Напор турок, почти пробившихся было наверх, сразу ослаб. Сообразив, что задумали их враги, османы бросились прочь, прячась за постройками.

— Забегали, вражьи дети! — заливисто засмеялся Корч, вскинув вверх сжатый кулак. — Взрыва испугались!

— Так и нам достанется, если взорвём, — озадачился Сагайдачный. — Тут никому не выжить.

— Уходите, — облизал я пересохшие губы, сам удивляясь своему безрассудству. — Моя задумка, мне и ответ держать. Чайки уже рядом. Подберут вас.

— Я с тобой, Чернец, — решительно заявил Тараско. — Одного убьют, другой факел кинет.

— Пусть так, — решительно мотнул головой обозный старшина и обернувшись к казакам, гаркнул: — Все в реку!

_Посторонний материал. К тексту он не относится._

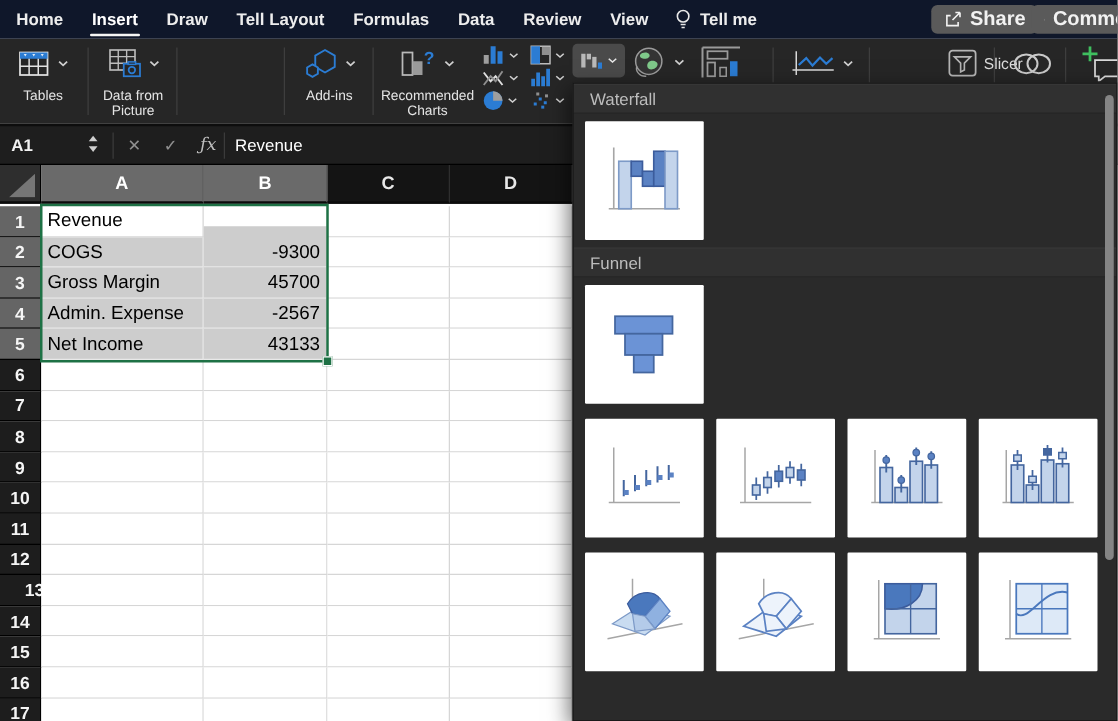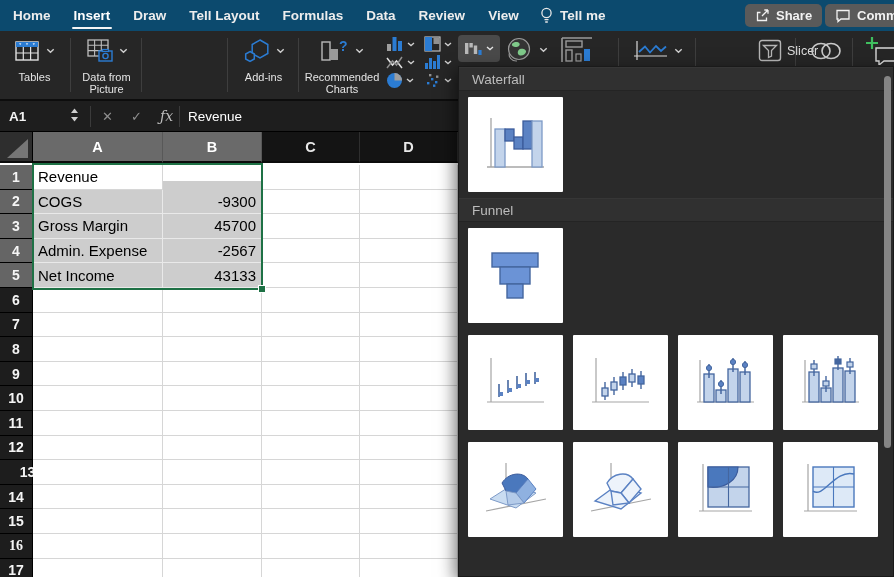"Home" #menubar { background: #0c4a6e -> #0f172a }
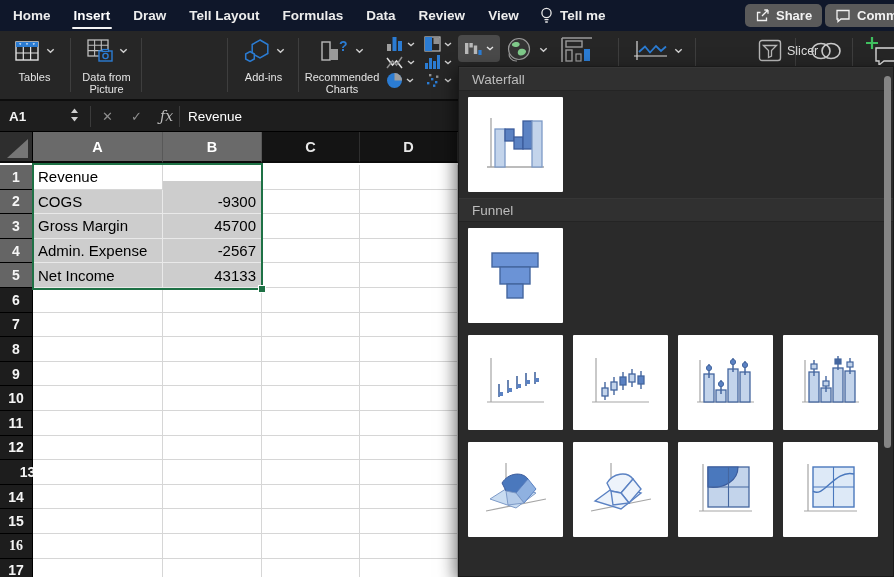"Share" .topbtn { font-size: 13px -> 16px }
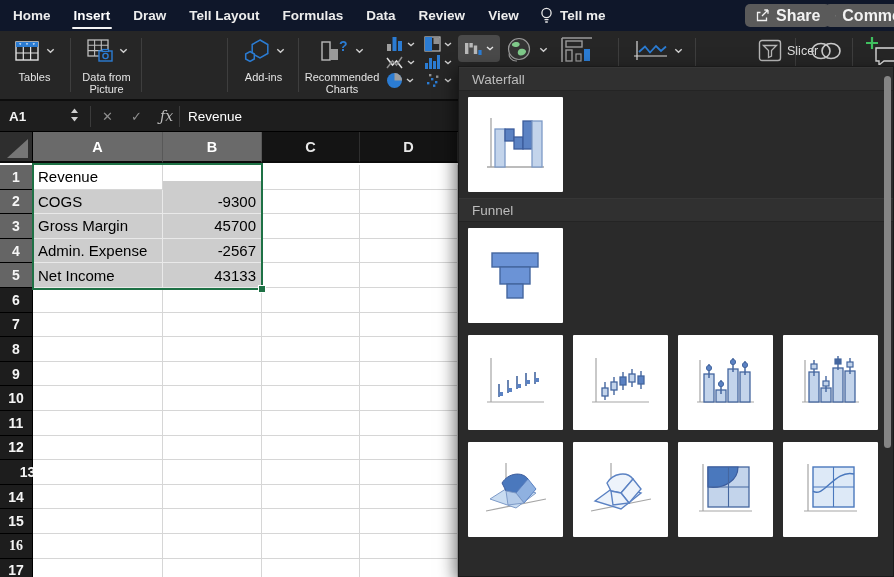"16" div.rowhdr { font-family: Liberation Serif, serif -> none }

Уходим, товарищи!

Запорожцы, пользуясь тем, что враг отступил, дружно ринулись к стене, один за другим прыгая в бездну.

— Уходи, Тараско, — рявкнул я на друга. — Незачем обоим погибать.

— Я друга не брошу, — мотнул он головой и дёрнулся, обернувшись на вскрик. — Мохина!

Молодой запорожец упал, держась за простреленный бок.

— Уходи, — повторил я, взяв в руку факел. — За Петро, присмотри. Он один не выплывет. Я следом.

— Ты главное выживи, Чернец, — проскрипел тот зубами, помогая подняться Мохине. — Обязательно выживи.

Я лишь кивнул, наблюдая за неловким падением в реку друзей, выждал немного, убедившись, что они всплыли и давая время хоть немного убраться от крепости, всмотрелся вдаль, различая силуэты подплывающих чаек.

— Дурак ты, Федька. Как есть — дурак! Более глупой гибели и придумать нельзя! И ведь сам вызвался!

Упрямо мотнув головой, я глубоко вздохнул, набираясь решимости, и, кинув факел вниз, тут же сиганул со стены.